_How to complete this task_
Your reply should reproduce each entry exactly and contain no pictures.

Revision tracking records:
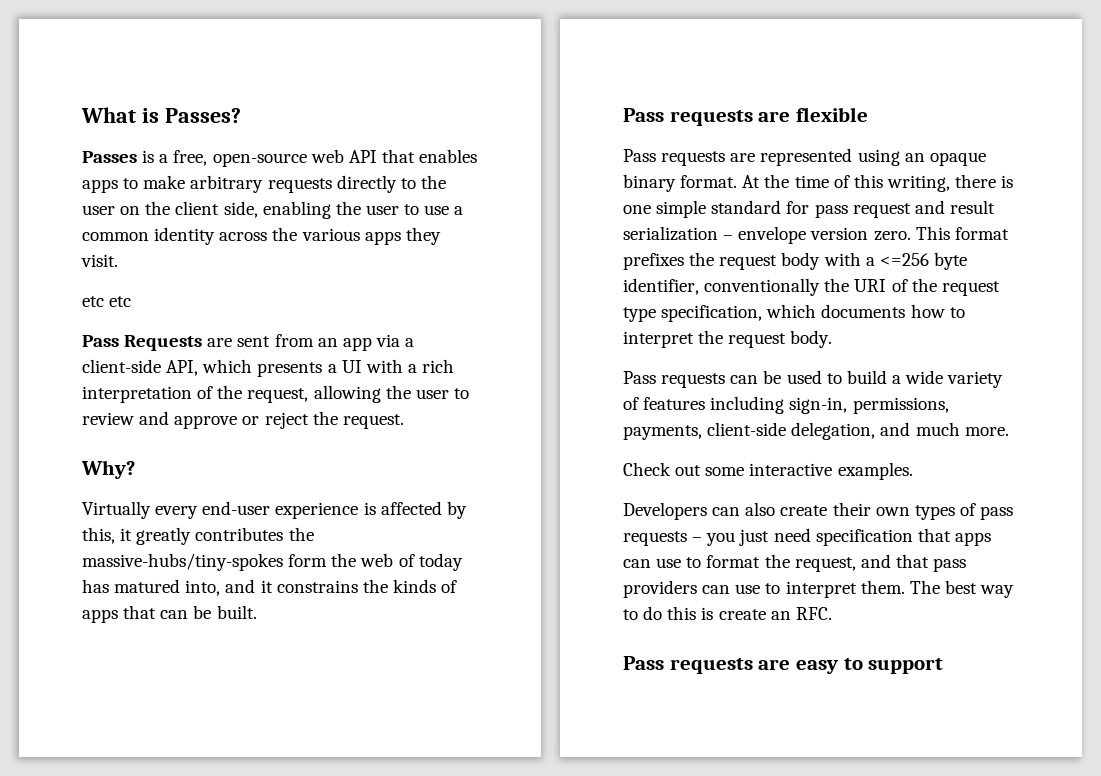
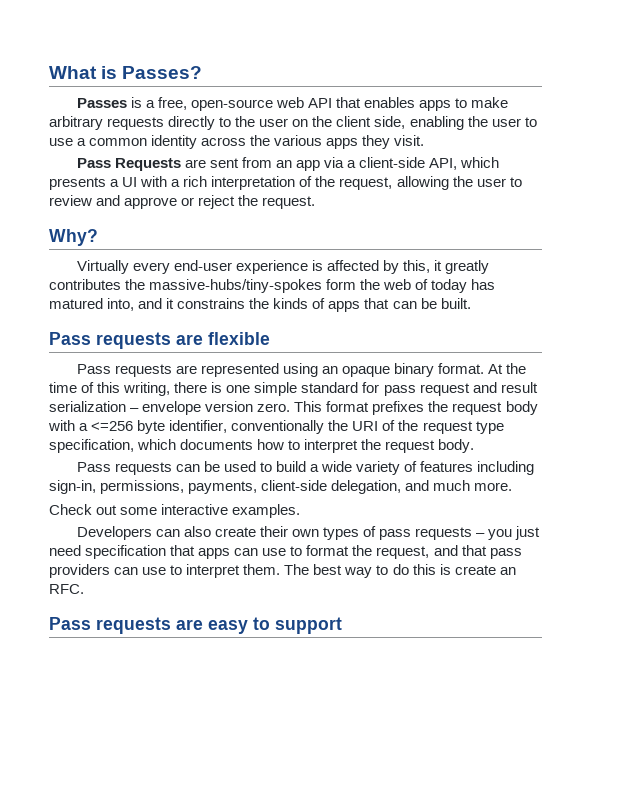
- etc etc

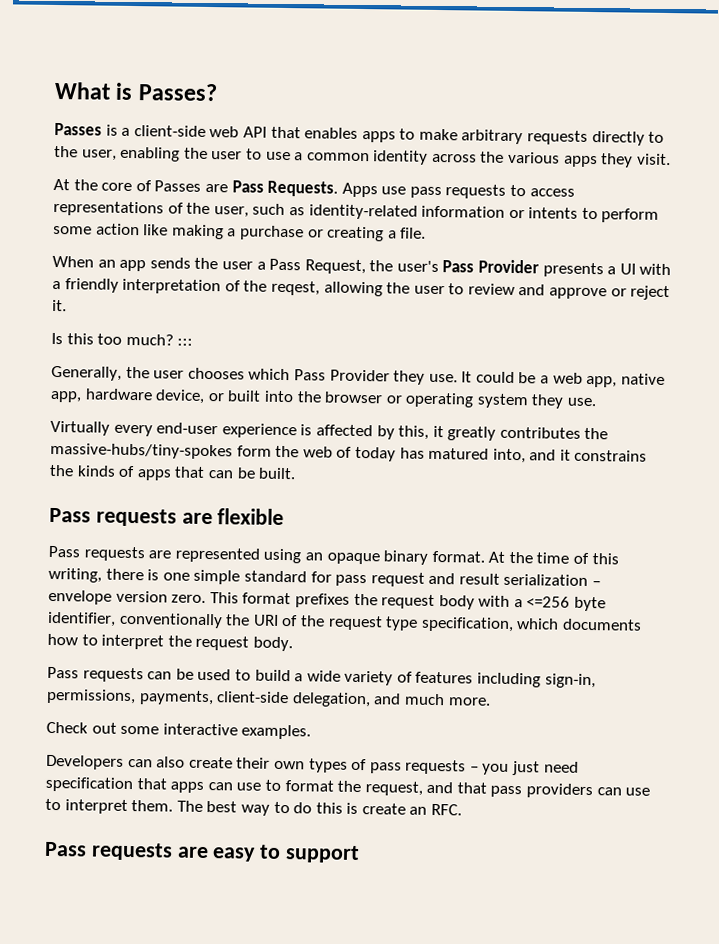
- Passes is a free, open-source web API that enables apps to make arbitrary requests directly to the user on the client side, enabling the user to use a common identity across the various apps they visit.
+ Passes is a client-side web API that enables apps to make arbitrary requests directly to the user, enabling the user to use a common identity across the various apps they visit.
- Pass Requests are sent from an app via a client-side API, which presents a UI with a rich interpretation of the request, allowing the user to review and approve or reject the request.
- Why?
+ At the core of Passes are Pass Requests. Apps use pass requests to access representations of the user, such as identity-related information or intents to perform some action like making a purchase or creating a file.
+ When an app sends the user a Pass Request, the user's Pass Provider presents a UI with a friendly interpretation of the reqest, allowing the user to review and approve or reject it.
+ Is this too much? :::
+ Generally, the user chooses which Pass Provider they use. It could be a web app, native app, hardware device, or built into the browser or operating system they use.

_Task output_
- etc etc

- Passes is a free, open-source web API that enables apps to make arbitrary requests directly to the user on the client side, enabling the user to use a common identity across the various apps they visit.
+ Passes is a client-side web API that enables apps to make arbitrary requests directly to the user, enabling the user to use a common identity across the various apps they visit.
- Pass Requests are sent from an app via a client-side API, which presents a UI with a rich interpretation of the request, allowing the user to review and approve or reject the request.
- Why?
+ At the core of Passes are Pass Requests. Apps use pass requests to access representations of the user, such as identity-related information or intents to perform some action like making a purchase or creating a file.
+ When an app sends the user a Pass Request, the user's Pass Provider presents a UI with a friendly interpretation of the reqest, allowing the user to review and approve or reject it.
+ Is this too much? :::
+ Generally, the user chooses which Pass Provider they use. It could be a web app, native app, hardware device, or built into the browser or operating system they use.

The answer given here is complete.